Fig. 3A shows the surface of the non-activated 40 wt% TPU filament, with the cross-section seen in Fig. 3B. The corresponding images for the activated samples are seen in Fig. 3C and D. For the outer surface of the filament sticks, for the non-activated sample, there are some small spherical-shaped protrusions of carbon black on the surface, but a complete covering of polymer is observed. In comparison for the activated sample, while such covering of polymer is still visible, there is much larger undulations detected as well as significant perforations.
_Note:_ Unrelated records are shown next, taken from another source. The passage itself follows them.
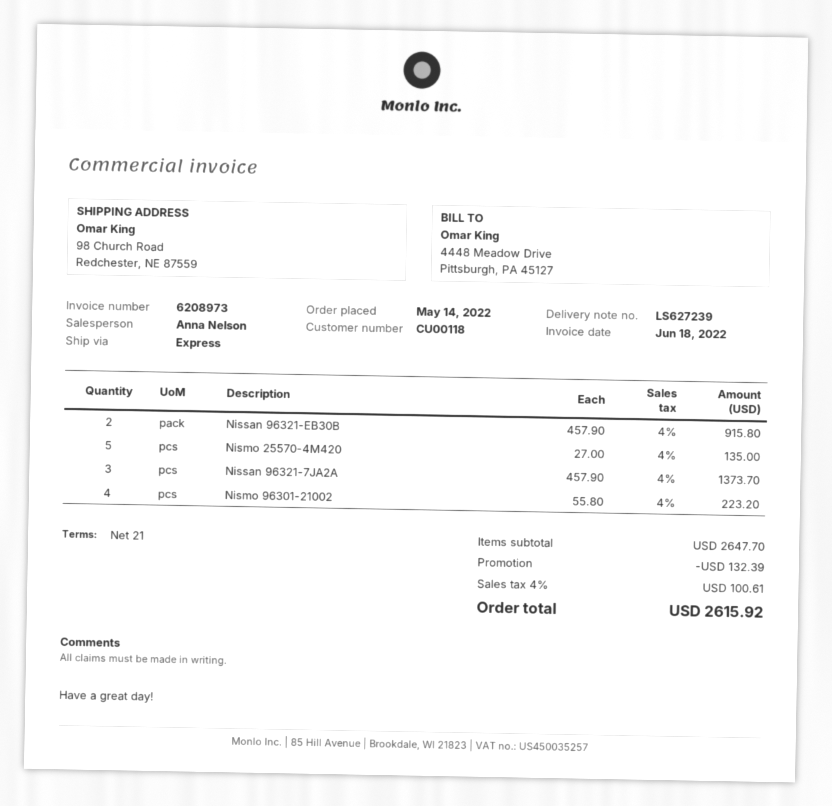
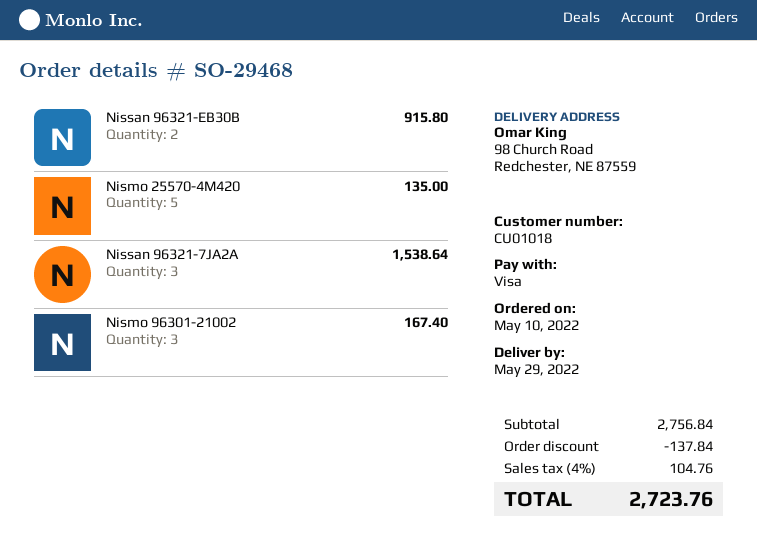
order date: 2022-05-14 -> 2022-05-10
customer number: CU00118 -> CU01018
Nissan 96321-7JA2A: 3 for 1373.70 -> 3 for 1538.64
Nismo 96301-21002: 4 for 223.20 -> 3 for 167.40
subtotal: 2647.70 -> 2756.84
discount: 132.39 -> 137.84
tax: 4% = 100.61 -> 4% = 104.76
total: 2615.92 -> 2723.76

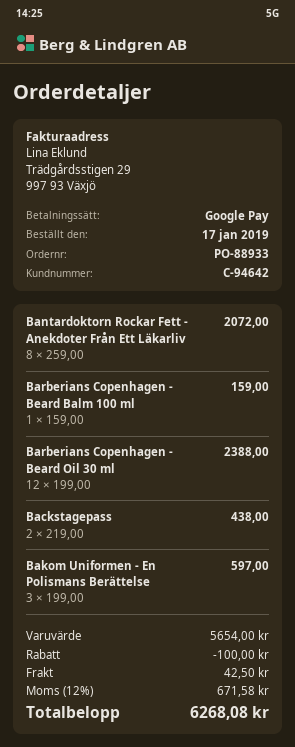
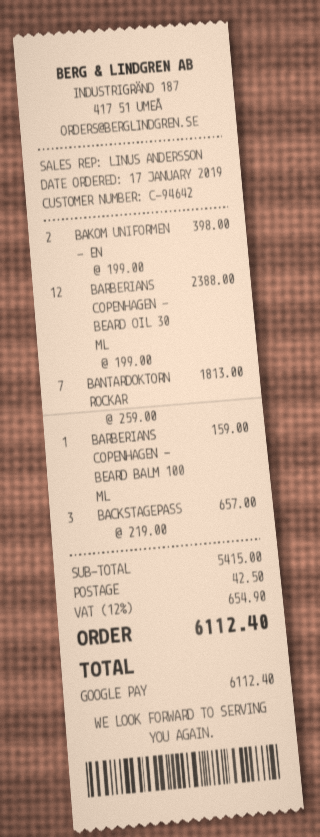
Bantardoktorn Rockar Fett - Anekdoter Från Ett Läkarliv: 8 x 259.00 = 2072.00 -> 7 x 259.00 = 1813.00
Backstagepass: 2 x 219.00 = 438.00 -> 3 x 219.00 = 657.00
Bakom Uniformen - En Polismans Berättelse: 3 x 199.00 = 597.00 -> 2 x 199.00 = 398.00
subtotal: 5654.00 -> 5415.00
discount: 100.00 -> none
tax: 12% = 671.58 -> 12% = 654.90
total: 6268.08 -> 6112.40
These indicate enhanced surface conductive carbon, and that solution may be able to access conductive filler deeper into the filament structure further aiding the electrochemical performance. When comparing the cross-section SEMs, the structures observed are very similar, Fig. 3B and D. In both cases, small nanometre spherical particles of carbon black can be seen alongside the characteristic stretched polymeric structure of TPU, which originates from the combination of soft and hard blocks in its chemical structure. Due to the increase in graphitic carbon seen within the XPS and SEM, all samples were activated prior to electrochemical use.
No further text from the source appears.